Online study is on the rise. In fact, over 15% of tertiary students now complete their qualifications exclusively online – usually from home.
Unfortunately a rise in online learning also means a rise in online distractions. Concentrating in a busy lecture theatre is hard enough, but focussing your mental energy for extended periods of time while surrounded by technology, friends, dinner and all the comforts of home is almost impossible. Researchers at Kent State recently found that online learners are 25% more likely to multi-task with non-academic work than their on-campus peers.
So what can you do to stay focussed? Here are some tips to improve concentration when it comes to online study.
Block out distractions
Let’s start with the obvious – technological distractions. Unplugging your modem is obviously not an option when it comes to online learning, but there are several apps and programs that can help limit distractions and improve concentration. Forest is one of them. For every minute you don’t exit the Forest app on your phone, Forest will plant a small digital tree. The longer you resist temptation, the healthier your forest will be. Freedom works in a similar way – you can set up a dashboard to block certain websites (say, Instagram) and even schedule ‘Freedom sessions’ for certain times of the day, cutting off your distraction supply at its source.

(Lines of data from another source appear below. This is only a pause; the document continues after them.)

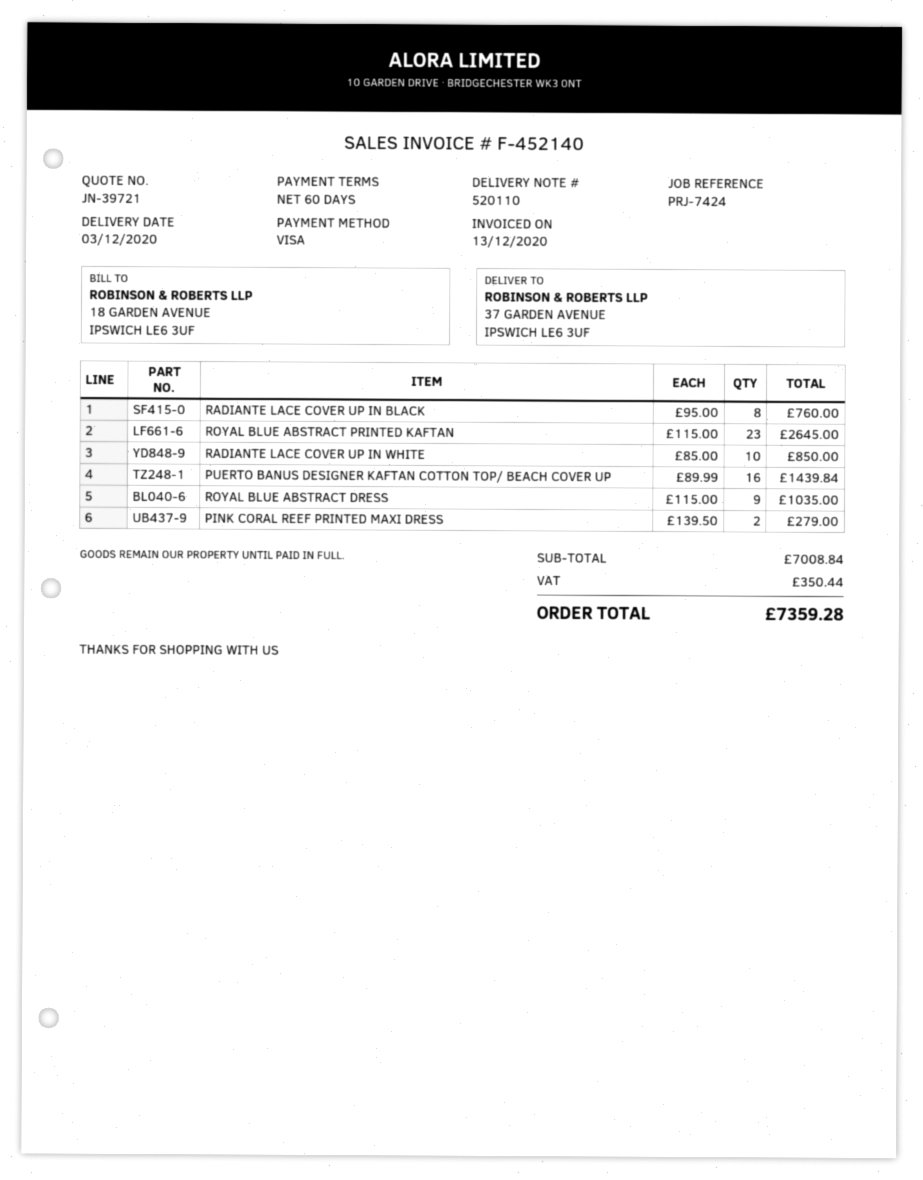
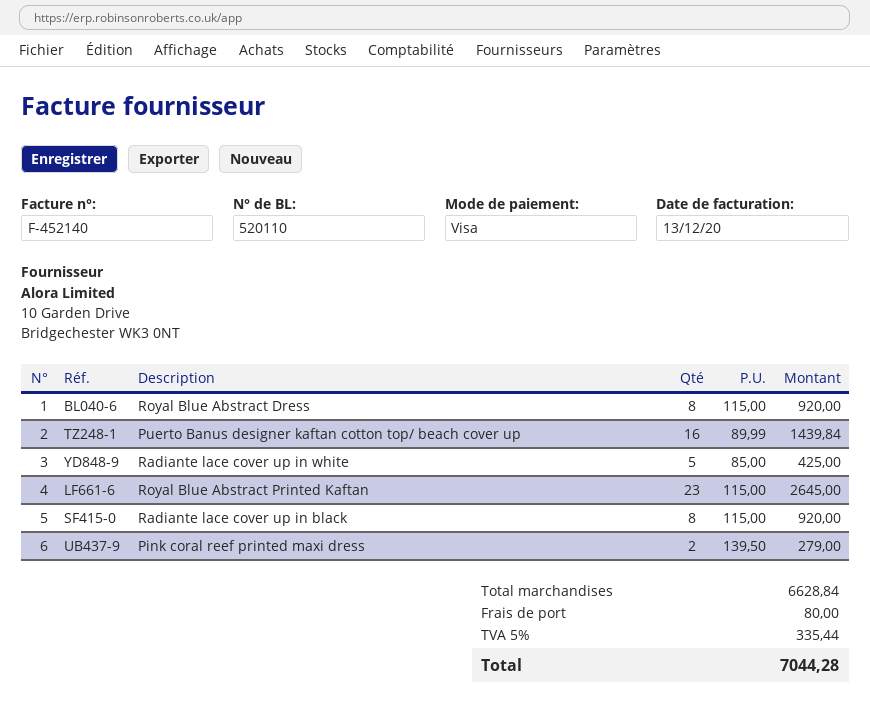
RADIANTE LACE COVER UP IN BLACK: 8 x 95.00 = 760.00 -> 8 x 115.00 = 920.00
RADIANTE LACE COVER UP IN WHITE: 10 x 85.00 = 850.00 -> 5 x 85.00 = 425.00
ROYAL BLUE ABSTRACT DRESS: 9 x 115.00 = 1035.00 -> 8 x 115.00 = 920.00
subtotal: 7008.84 -> 6628.84
shipping: none -> 80.00
tax: 350.44 -> 335.44
total: 7359.28 -> 7044.28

Create a good study environment
What constitutes a ‘good study environment’ will be different for everybody. Some people work well in crowded cafes (research shows that ambient noise can help improve mental performance), while others prefer the home office. If you’re studying at home, take some time to create a work-friendly space. This usually means a large, flat surface with plenty of room, good natural light (it’s a proven mood stimulant) and a comfy, supportive chair. In fact, some studies suggest that simply improving your posture can increase energy levels and confidence. If you’re studying after dark, check out programs like f.lux, too. They can tweak your screen’s light temperature to make things easier on the eyes.
Try the ‘Five More’ rule
Think of online study like a marathon. There will always be a point where your brain, fatigued by the constant barrage of information, tries to nudge you into distraction. Like a runner’s aching leg muscles, it wants a break. But just like a muscle, you can train your brain to push through this pain barrier. It’s called the ‘Five More’ rule. Next time you want to stop studying and browse the web, try and push through five more pages, five more topics, five more minutes. That little extra effort can sometimes unlock a ‘second wind’. Psychologists believe that continued concentration, especially when your brain is tired, is the key to stretching your overall attention span. You can actually make your mind stronger over time.
Get some green time
It sounds weird, but there’s evidence to suggest that surrounding yourself with greenery can boost concentration (not to mention making your home much more stylish). Other studies have shown that adding plants to a bare, fluorescent office increases productivity by 15%. It also improves your overall mood and job satisfaction. This doesn’t mean necessarily filling your study room with monsteras and fiddle-leaf figs (although there’s nothing wrong with that). Going for a walk in the park should have a similar effect. It’s something about the human condition: we work better around plants.
Take a microbreak
You might have heard of ‘microbreaks’ before. The concept is simple: small, intermittent work breaks can improve our overall focus and concentration. There’s some solid science to back this up. It revolves around the psychological effect known as Troxler Fading, which is when continual attention to a non-moving object causes that object to simply disappear. (You can try it yourself over here.) Some scientists believe our minds do the same thing when we work – too long staring at a single task causes our energy levels to dip and our brains to block out information. The mind wants stimulus. It wants movement and change. The length of the microbreak isn’t too important: it can range from 30 seconds stretching at your desk to simply making a coffee.
Try the Pomodoro Technique
So how do you know when to break and when to work? That’s the real secret of procrastination, isn’t it. Well there’s something called the Pomodoro Technique that experts believe can really help. Here’s how to do it: select one task to work on, set a timer, then work until it rings and take a short break. How long to set the timer is up to you, but to get the full benefit, it generally needs to be more than 25 minutes. Repeat this cycle three to four times, taking short three-to-five minute breaks in between, then step away from your desk for 25 to 30 minutes. This constant cycle of concentration and coffee-fuelled release will keep your brain limber and focussed.